En la contratapa dice: “El Sr. Ug… es una novela cuya duración es un único minuto de una misma noche”, pero aquí también hay una trampa de despliegue y fijación, o como en el par sintagma / paradigma, de selección y asociación. Ese minuto, el del presente de la narración en la que siempre son la 03:49 escande, al titilar en el reloj, el avance del relato insomne con fragmentos de lo que lee, piensa o imagina el narrador mientras no puede dormir. Esas historias, sin embargo, se desarrollan, se arman, se completan anulando la categoría de tiempo mientras, paradójicamente, avanzan. Porque los cuentos que se ramifican y se extienden se construyen durante la fijación del 03:49. “La manecilla que va, va y vuelve y se clava; 03:49, 03:49” pero en esos segundos, se cuentan vidas casi enteras y no es solo el relato el que pese a la imposibilidad de la afirmación, se extiende en un tiempo que no existe o se deshace. No es solo el relato, la voz del narrador que se prolonga y cuenta sino las vidas de los que son contados. Allí también, las variantes paradigmáticas parecen darse todas juntas sin anularse una a otra, sin selección alguna.
Novela que parece buscar intensamente el despliegue de un puro significante y sin embargo, cuenta historias, casi como si fuera a su pesar: “[…] los grafos son significantes y las anécdotas, los significados”:
[…] [E]n la fusión de ambos se confabulan las armonías y desavenencias de los acontecimientos narrados. Si supiera esto [el Sr. Urdanpilleta] acomodaría sus pensamientos para pensar lo mismo; que las pobres letras, o los pobres significantes, están a la espera de que unos ojos se les posen encima. ¿No se cansan los significantes?, se preguntará. ¿No se cansan de esperar y esperar para significar?
¡¿Vocación e servidumbre, la de los pobres grafos?!
¿Él no será uno de esos? ¿Un pobre tipo in-significante?

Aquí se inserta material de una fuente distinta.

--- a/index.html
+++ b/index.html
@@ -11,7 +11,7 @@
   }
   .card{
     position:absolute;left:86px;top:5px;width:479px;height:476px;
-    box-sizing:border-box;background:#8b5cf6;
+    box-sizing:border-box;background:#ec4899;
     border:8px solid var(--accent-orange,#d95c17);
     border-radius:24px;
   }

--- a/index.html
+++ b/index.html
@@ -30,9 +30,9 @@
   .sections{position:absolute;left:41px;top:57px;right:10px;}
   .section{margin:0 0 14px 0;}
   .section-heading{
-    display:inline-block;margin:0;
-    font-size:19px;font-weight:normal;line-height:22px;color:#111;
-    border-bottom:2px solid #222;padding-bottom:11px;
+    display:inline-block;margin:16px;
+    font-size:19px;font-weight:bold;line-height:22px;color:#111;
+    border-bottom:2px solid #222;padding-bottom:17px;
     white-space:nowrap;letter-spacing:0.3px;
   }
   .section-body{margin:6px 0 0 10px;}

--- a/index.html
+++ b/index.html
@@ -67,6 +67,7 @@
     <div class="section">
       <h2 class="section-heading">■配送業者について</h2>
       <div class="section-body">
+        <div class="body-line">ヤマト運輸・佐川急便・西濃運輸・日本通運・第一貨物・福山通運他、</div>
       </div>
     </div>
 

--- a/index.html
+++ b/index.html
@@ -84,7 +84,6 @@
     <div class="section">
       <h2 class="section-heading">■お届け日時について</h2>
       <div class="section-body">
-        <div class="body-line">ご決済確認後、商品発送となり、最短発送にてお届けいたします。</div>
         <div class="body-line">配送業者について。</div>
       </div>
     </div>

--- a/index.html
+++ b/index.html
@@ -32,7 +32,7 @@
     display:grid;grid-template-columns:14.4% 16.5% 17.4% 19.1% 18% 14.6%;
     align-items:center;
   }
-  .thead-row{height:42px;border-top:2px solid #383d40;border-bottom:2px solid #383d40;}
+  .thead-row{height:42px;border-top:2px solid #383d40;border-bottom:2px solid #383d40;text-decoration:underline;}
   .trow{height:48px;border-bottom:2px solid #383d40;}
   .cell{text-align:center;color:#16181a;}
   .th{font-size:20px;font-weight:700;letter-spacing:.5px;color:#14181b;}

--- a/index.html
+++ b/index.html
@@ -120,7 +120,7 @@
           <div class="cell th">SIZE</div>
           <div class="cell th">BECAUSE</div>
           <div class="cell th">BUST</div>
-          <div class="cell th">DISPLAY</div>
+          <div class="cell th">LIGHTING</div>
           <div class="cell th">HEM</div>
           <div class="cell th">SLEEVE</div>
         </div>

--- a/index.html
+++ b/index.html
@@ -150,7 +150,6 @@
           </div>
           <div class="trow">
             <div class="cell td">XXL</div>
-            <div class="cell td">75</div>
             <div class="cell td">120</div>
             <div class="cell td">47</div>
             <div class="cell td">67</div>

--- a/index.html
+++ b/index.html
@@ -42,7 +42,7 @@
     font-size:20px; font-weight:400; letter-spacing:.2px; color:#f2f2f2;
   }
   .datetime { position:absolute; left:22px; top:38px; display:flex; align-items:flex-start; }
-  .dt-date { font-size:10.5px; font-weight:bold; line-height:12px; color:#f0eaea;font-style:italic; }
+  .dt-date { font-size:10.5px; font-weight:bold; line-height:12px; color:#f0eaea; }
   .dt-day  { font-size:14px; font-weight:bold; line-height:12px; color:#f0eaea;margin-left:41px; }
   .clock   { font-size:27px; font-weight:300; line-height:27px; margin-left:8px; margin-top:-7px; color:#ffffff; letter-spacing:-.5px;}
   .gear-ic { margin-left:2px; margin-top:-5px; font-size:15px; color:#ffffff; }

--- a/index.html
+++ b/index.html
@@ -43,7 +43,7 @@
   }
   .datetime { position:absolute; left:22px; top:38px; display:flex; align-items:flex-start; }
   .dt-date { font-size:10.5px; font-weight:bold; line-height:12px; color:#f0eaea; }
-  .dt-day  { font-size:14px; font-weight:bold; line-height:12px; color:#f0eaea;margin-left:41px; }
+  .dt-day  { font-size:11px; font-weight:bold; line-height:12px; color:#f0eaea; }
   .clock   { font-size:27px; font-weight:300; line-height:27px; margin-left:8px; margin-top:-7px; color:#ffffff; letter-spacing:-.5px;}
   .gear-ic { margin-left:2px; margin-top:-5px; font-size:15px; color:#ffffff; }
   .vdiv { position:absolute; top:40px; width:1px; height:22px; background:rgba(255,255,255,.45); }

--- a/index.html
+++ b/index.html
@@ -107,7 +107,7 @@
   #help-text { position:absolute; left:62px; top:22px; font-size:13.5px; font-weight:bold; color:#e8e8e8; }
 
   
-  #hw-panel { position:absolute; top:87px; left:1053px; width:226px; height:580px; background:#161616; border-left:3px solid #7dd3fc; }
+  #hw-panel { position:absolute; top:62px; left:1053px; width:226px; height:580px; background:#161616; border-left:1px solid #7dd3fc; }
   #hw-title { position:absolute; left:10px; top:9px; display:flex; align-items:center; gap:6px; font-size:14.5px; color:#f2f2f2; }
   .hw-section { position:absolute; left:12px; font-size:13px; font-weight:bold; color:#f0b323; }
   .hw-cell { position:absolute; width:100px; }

Es que la vida del Sr. Urdanpilleta, el vecino del narrador, es una multiplicidad de vidas. Todas imaginadas, todas, igual de probables, igual de verosímiles, casi igual de mediocres o grises. Todas configuradas como escenas de una vida cualquiera absolutamente olvidable y, sin embargo, materia del hilar difuso del insomnio y el aburrimiento de quien las piensa, las cree y las convierte en ciertas; tan propensas a la asociación y a la deriva como puede serlo un hombre vacío que no es más que una figura capaz de ser llenada de cualquier modo, capaz de significar lo que quiera quien lo observa, quien lo adivina, lo inventa. Una multiplicidad de vidas tan ciertas como puede ser algo hecho de palabras. Así, El Sr. Ug… podría definirse como la novela de la multiplicidad de las evidencias que se despliegan como si conformaran un mundo que se exhibe como si fuera a la vez todos los posibles y el único verdaderamente cierto.